When and What Changes Can We Expect To the Estate and Gift Taxes?

The recent results of the Georgia Senate runoffs effectively handed control of the U.S. Senate to the Democratic Party. The shifting control of the Senate, along with Democratic Party control of the House of Representatives, makes it more likely that the incoming administration of President Joe Biden will pursue ambitious legislative goals. As it relates to taxation, this potentially includes reducing the estate and gift tax exemption from $11.7 million per person to $3.5 million, raising the estate and gift tax maximum rate from 40% to 45%, and eliminating the rule allowing for a tax-free step up in the basis of assets upon death. How likely these changes are to occur and wheen are speculatory at this point. Consideration of the legislative process, particularly in the Senate, may provide some insight. 

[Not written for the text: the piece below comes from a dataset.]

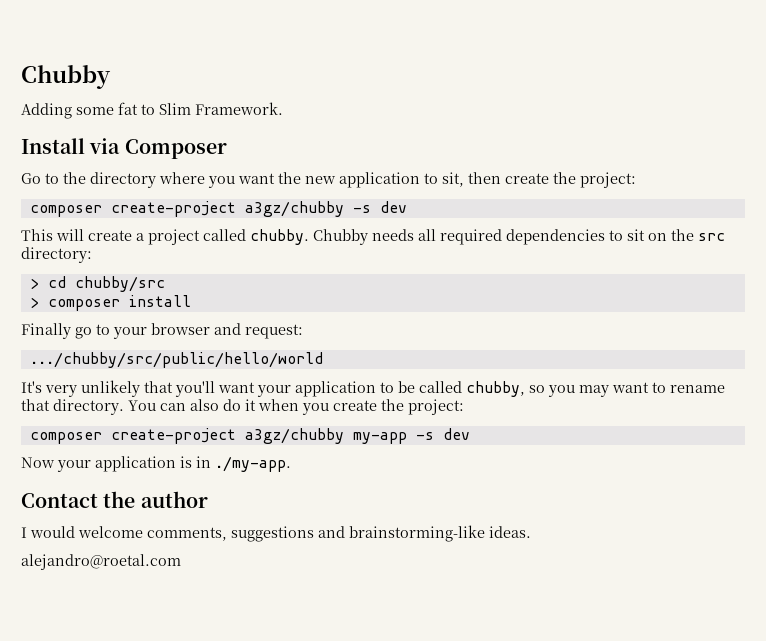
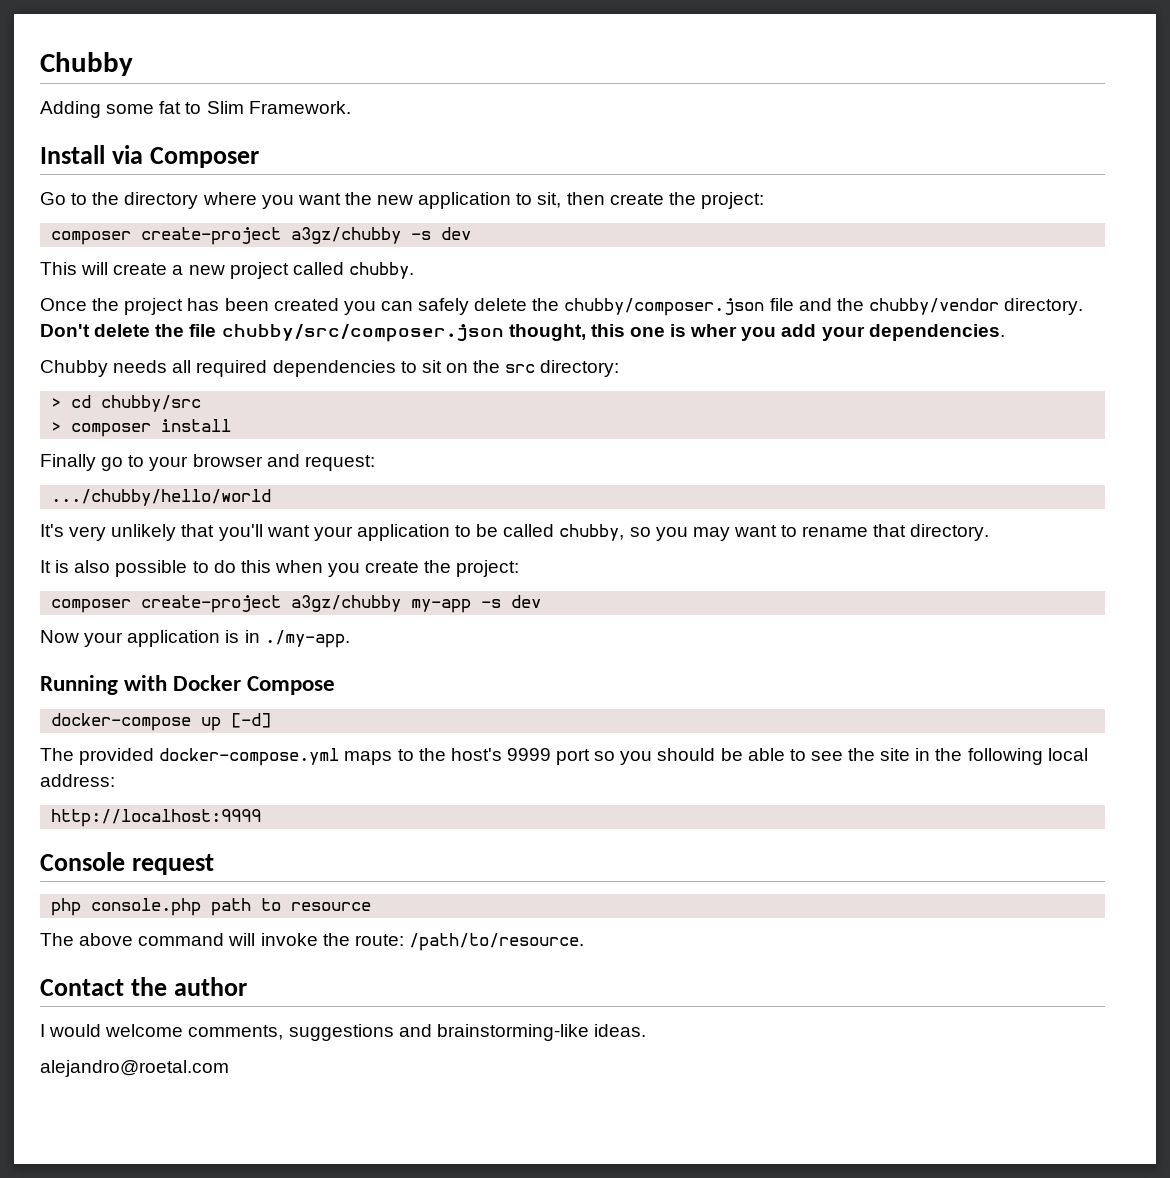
(144, 237) none -> [188,265,225,275] new
(309, 237) none -> [40,298,1084,316] [40,324,1005,342] // Once the project has been created you can safely delete the chubby/composer.json file and the chubby/vendor directory. Don't delete the file chubby/src/composer.json thought, this one is wher you add your dependencies. //
[29,352,323,368] .../chubby/src/public/hello/world -> [51,489,272,506] .../chubby/hello/world
[128,399,256,411] You can also do it -> [40,560,271,577] // It is also possible to do this
(291, 464) none -> [40,675,336,695] [51,713,272,731] [40,748,1088,766] [40,774,115,787] [51,809,262,827] [40,852,214,875] [51,898,372,916] [40,933,584,951] // Running with Docker Compose // docker-compose up [-d] // The provided docker-compose.yml maps to the host's 9999 port so you should be able to see the site in the following local address: // http://localhost:9999 // Console request // php console.php path to resource // The above command will invoke the route: /path/to/resource.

Legislating Through the Budget Reconciliation Process

With Senate seats evenly split between Democrats and Republicans, the Biden administration will have to rely on Kamala Harris, as president of the Senate, to break any tie votes on proposed legislation.  In circumstances where one party holds such a slim majority, bi-partisan Senate support is often necessary in order to achieve the necessary 60 Senate votes to overcome a filibuster.  However, proposed legislation may pass the Senate with a simple majority through a procedure known as “budget reconciliation.”  In recent years, budget reconciliation has been used to pass legislation such as the Tax Cuts and Jobs Act of 2017, and the Patient Protection and Affordable Care Act.  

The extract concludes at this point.